> _About this task_:
Without including any pictures, reproduce all the lines below word for word.

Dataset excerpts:
---
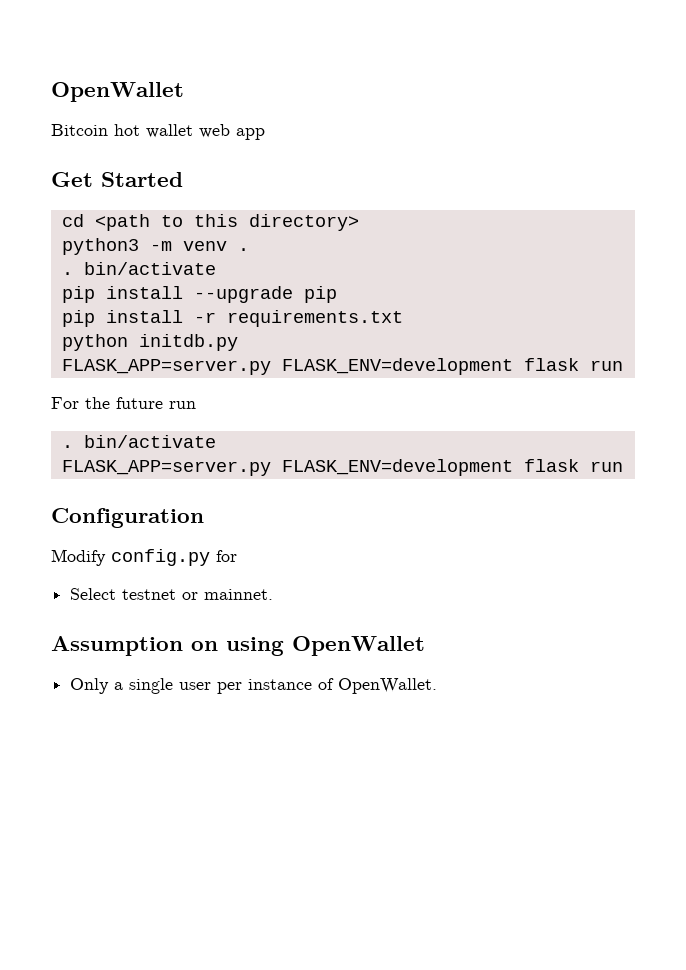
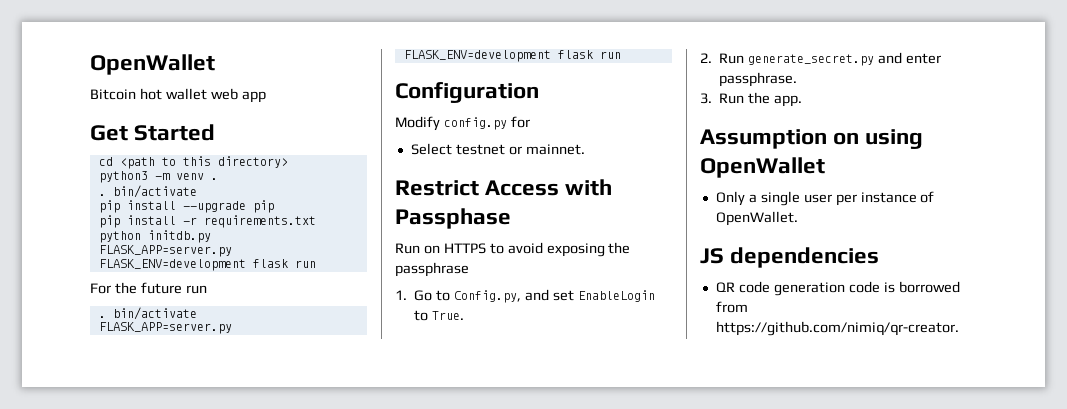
+ Restrict Access with Passphase
+ Run on HTTPS to avoid exposing the passphrase
+ 1. Go to Config.py, and set EnableLogin to True.
+ 2. Run generate_secret.py and enter passphrase.
+ 3. Run the app.
+ JS dependencies
+ QR code generation code is borrowed from https://github.com/nimiq/qr-creator.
---
> _Response to the task_:
+ Restrict Access with Passphase
+ Run on HTTPS to avoid exposing the passphrase
+ 1. Go to Config.py, and set EnableLogin to True.
+ 2. Run generate_secret.py and enter passphrase.
+ 3. Run the app.
+ JS dependencies
+ QR code generation code is borrowed from https://github.com/nimiq/qr-creator.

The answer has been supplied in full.